Germany Bashing With Bad Economics and Wrong Facts

If this were a football game, the referee should call unnecessary roughness for piling on Germany. The American Left led by Paul Krugman (The Harm Germany Does and Those Depressing Germans) excoriates Germany for forcing austerity on the rest of Europe. The U.S. Treasury (no newcomer to spending) demands that miserly Germany spend more to pull the PIIGS (Portugal, Italy, Ireland, Greece and Spain) out of their economic doldrums. Angela Merkel and her scrooge Germans are pictured as eating their Kuchen mit Schlag as Greek public employees lose jobs and unemployed youths riot in the streets. Even the sober Financial Times (Germany Is a Weight on the World) accuses the German juggernaught of piling up export surpluses to “beggar their neighbors.”

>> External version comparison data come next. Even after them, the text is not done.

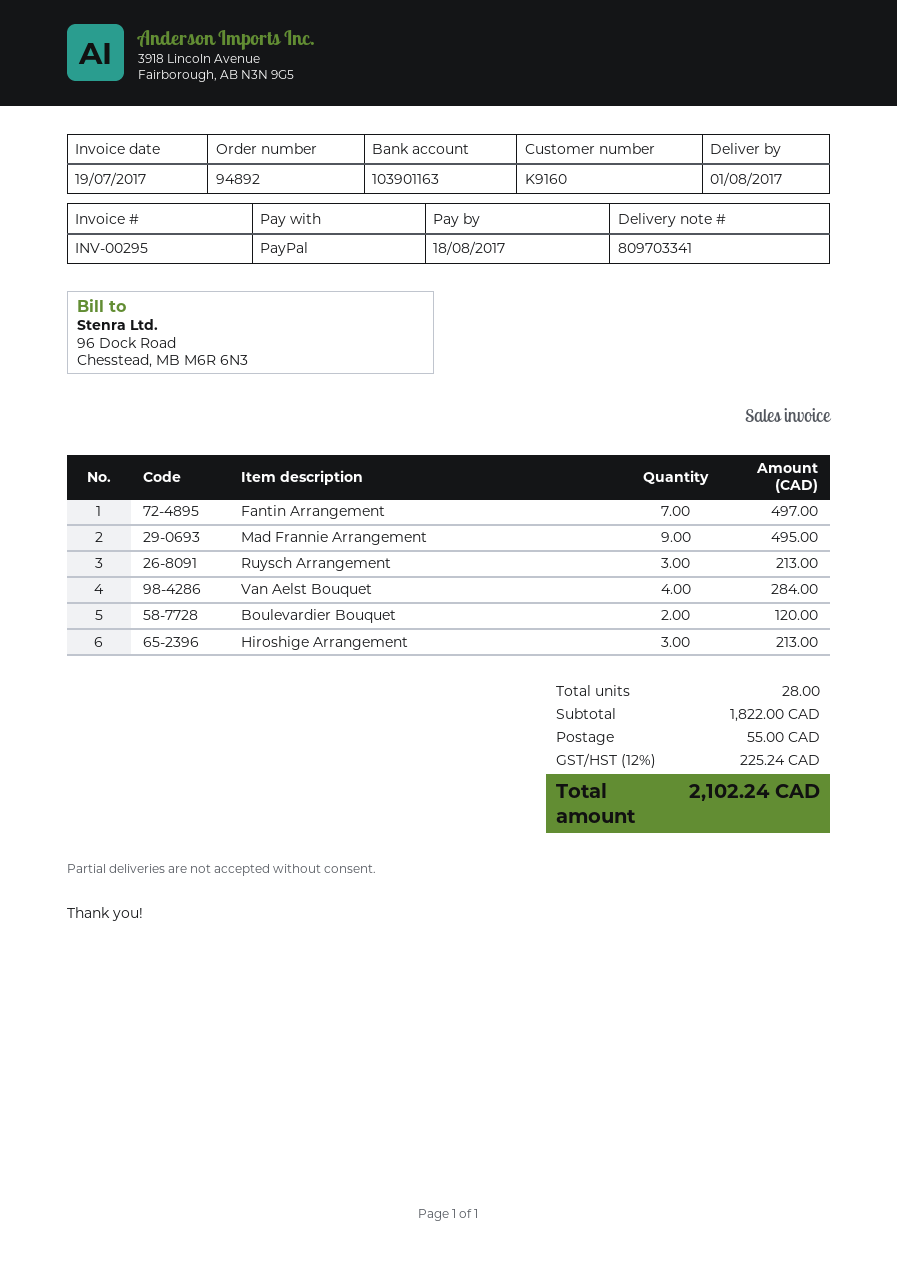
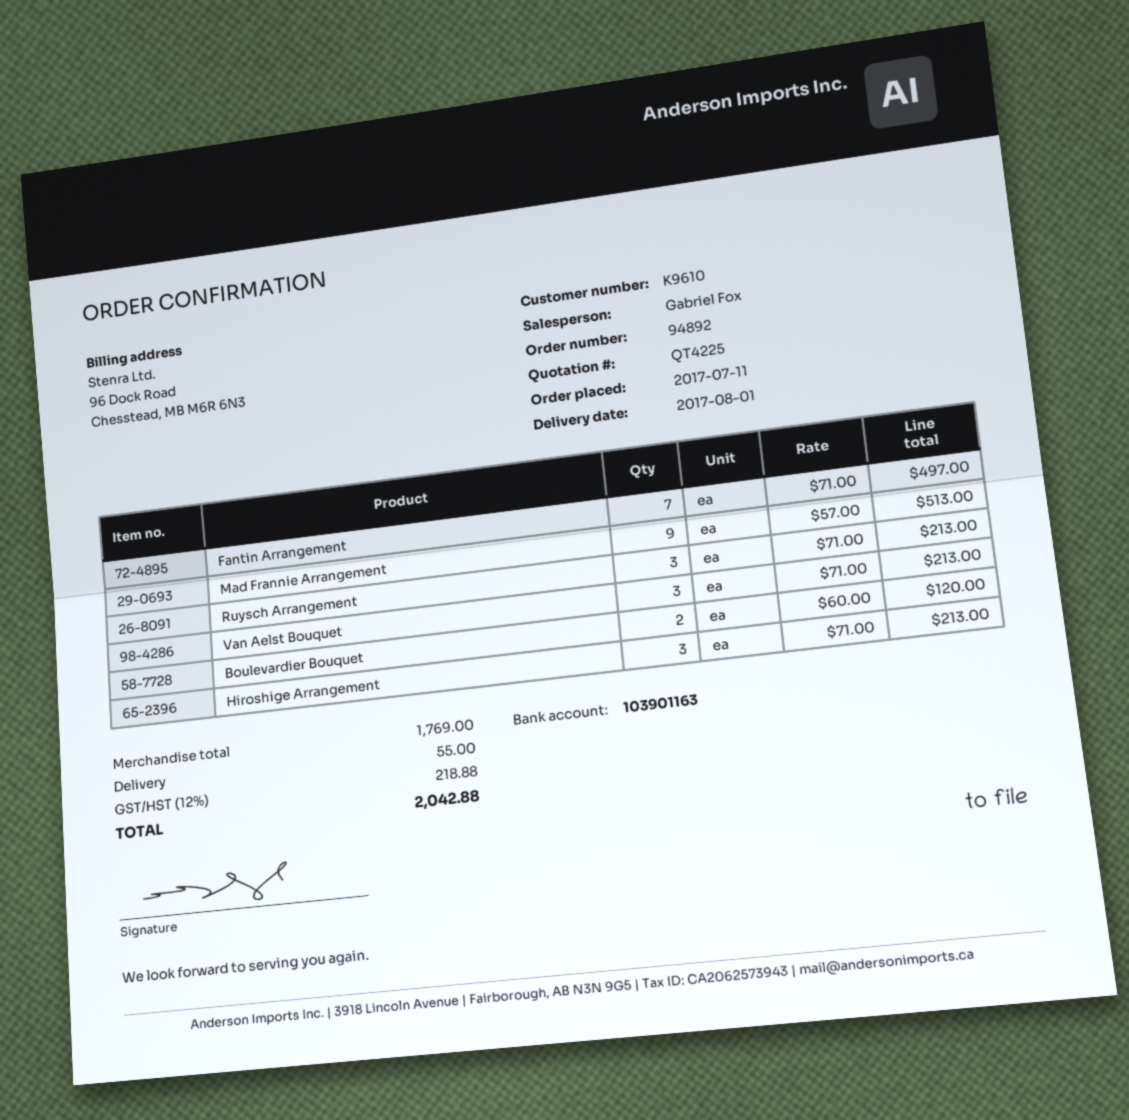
customer number: K9160 -> K9610
Mad Frannie Arrangement: 9 for 495.00 -> 9 for 513.00
Van Aelst Bouquet: 4 for 284.00 -> 3 for 213.00
subtotal: 1822.00 -> 1769.00
tax: 12% = 225.24 -> 12% = 218.88
total: 2102.24 -> 2042.88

To understand the liberals’ beef against Germany, we must go back to the PIIGS borrowing spree that followed the creation of the Euro. As part of a single currency with strong partners to the North, even the PIIGS could borrow at low interest rates, and they borrowed voraciously not for investment but to pump up public spending. Their solvency in doubt as the financial crisis exploded, the PIIGS could no longer borrow. Suddenly, they had to live within their own means, except for the limited official loans the European Union, the European Central Bank and the IMF begrudgingly handed out to prevent the collapse of the Euro. Greece, Spain, and Portugal descended into deep recession with one quarter of the work force unemployed.